Sur le mode de la chanson« Désir, Désir »(que la série utilise en B.O.) :
Mon premier c'est une héroïne (Camille) pas très sympathique, mais passons, ce n’est pas le plus important, même si ça compte pour s'attacher à une série...
Mon deuxième ce sont des ellipses entre les différents épisodes qui laissent dans le vide des pans entiers sans aucun élément de réponses : Pourquoi Martin a-t-il quitté Camille ? Pourquoi la mère de Camille est-elle aussi pleine de ressentiment ? Qu’est devenu le frère muet d’Alexandre (complètement absent du dernier épisode) ? Du coup, les personnages ont l’épaisseur psychologique d’un papier à cigarette. Oh mon dieu ! on fume des joints dans cette série…

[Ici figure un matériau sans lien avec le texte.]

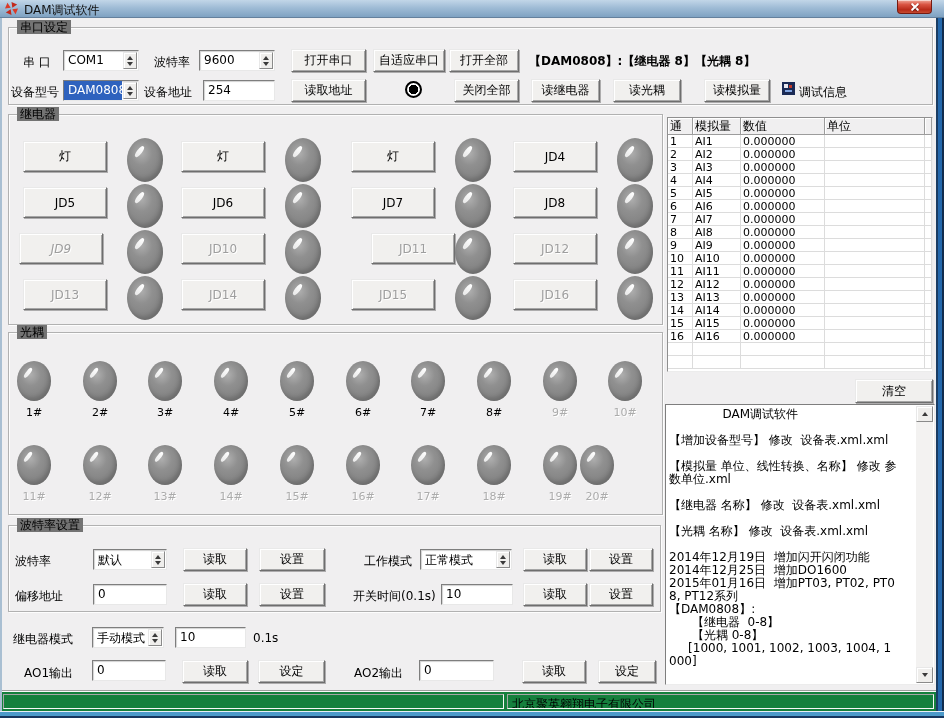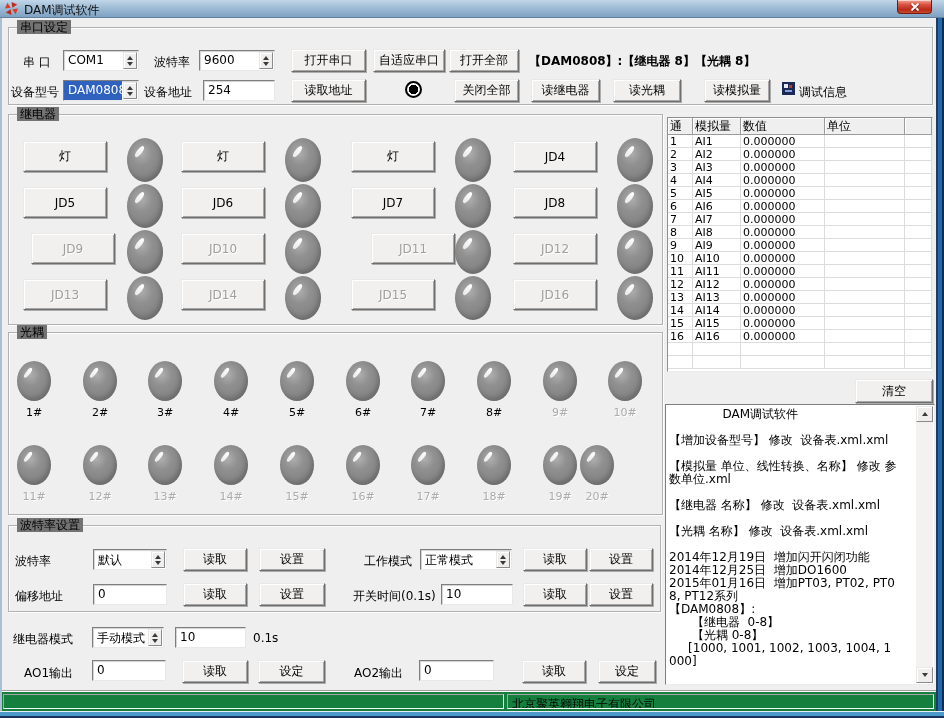--- a/index.html
+++ b/index.html
@@ -74,7 +74,7 @@
     white-space:nowrap; overflow:hidden; line-height:13px; }
   .trow.th .c { background:#F0EFF0; border-right:1px solid #9C9C9C; border-bottom:1px solid #9C9C9C;
     box-shadow: inset 1px 1px 0 #FFF; font-size:12px; line-height:16px; }
-  .w0{width:25px;} .w1{width:48px;} .w2{width:84px;} .w3{width:80px;} .w4{flex:1; border-right:none;}
+  .w0{width:25px;} .w1{width:48px;} .w2{width:84px;} .w3{width:100px;} .w4{flex:1; border-right:none;}
 
   
   .logbox { position:absolute; left:665px; top:404px; width:270px; height:281px; background:#FFF;

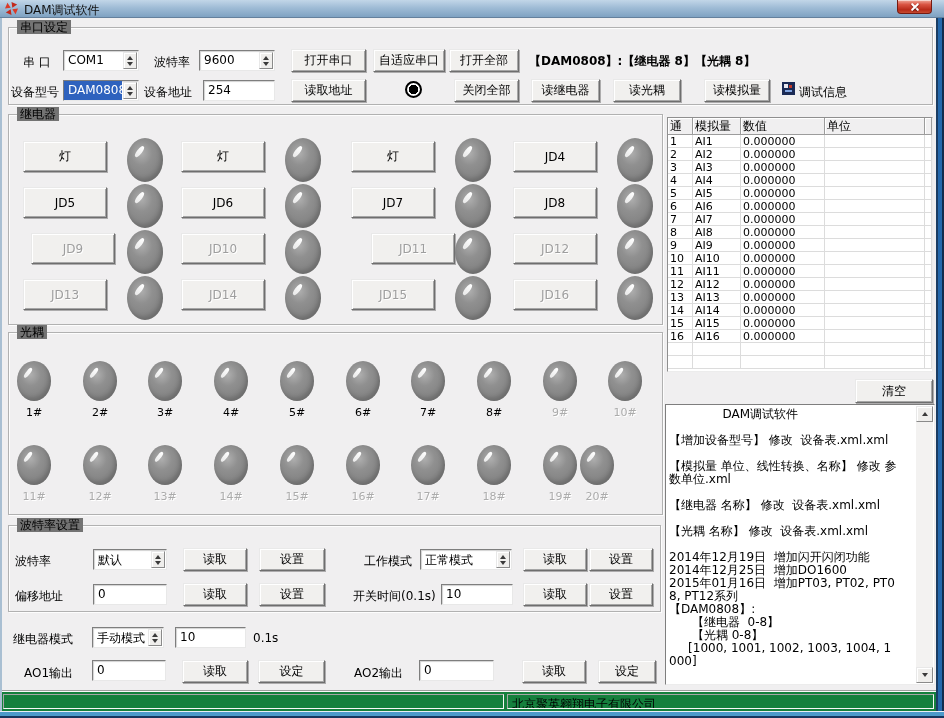--- a/index.html
+++ b/index.html
@@ -198,7 +198,7 @@
       <div class="led" style="left: 446px; top: 69px; width: 36px; height: 44px;"></div>
       <div class="btn relay-btn" style="left: 504px; top: 72px;">JD8</div>
       <div class="led" style="left: 608px; top: 69px; width: 36px; height: 44px;"></div>
-      <div class="btn relay-btn dis" style="left: 22px; top: 118px;">JD9</div>
+      <div class="btn relay-btn dis" style="left: 10px; top: 118px; font-style: italic;">JD9</div>
       <div class="led" style="left: 118px; top: 115px; width: 36px; height: 44px;"></div>
       <div class="btn relay-btn dis" style="left: 172px; top: 118px;">JD10</div>
       <div class="led" style="left: 276px; top: 115px; width: 36px; height: 44px;"></div>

Mon troisième concerne les personnages : on se met à douter sur certains d’entre eux ; je pense notamment au père de Camille (qui ressemble à Pierre Vassiliu « Qui c’est celui-là ? ») qui n’a aucune crédibilité en homme d’affaires. Et quand il est montré vieillissant, c’est complétement raté, voire du grand comique… Sans compter le réalisateur lui-même qui joue à l'acteur... et c'est le plus mauvais. Quant à la mère de Camille, en pianiste, on aurait aimé en savoir plus sur sa carrière apparemment avortée…
Mon quatrième c'est une volonté exécrable du vouloir « politiquement correct ». Toutes les cases de la « représentativité des différents groupes de la société » sont remplies : le noir, l’homosexuel, le gros – pardon on dit ventripotent- (trois en un dans cette série), l’immigré nord-africain, le handicapé…
Mon cinquième : des erreurs dans les détails : en 1991 une voiture immatriculée comme les voitures d’aujourd’hui (2 lettres – 1 chiffre – 2 lettres) ; une mobylette en 2022, âgée de 23 ans donc, qui se révèle aussi rutilante, du guidon au bloc-moteur, que si elle sortait de l’usine de fabrication…
Au final, si on jouait au prof, on écrirait à propos de cette copie : « Une volonté de bien faire, mais beaucoup trop de maladresses ».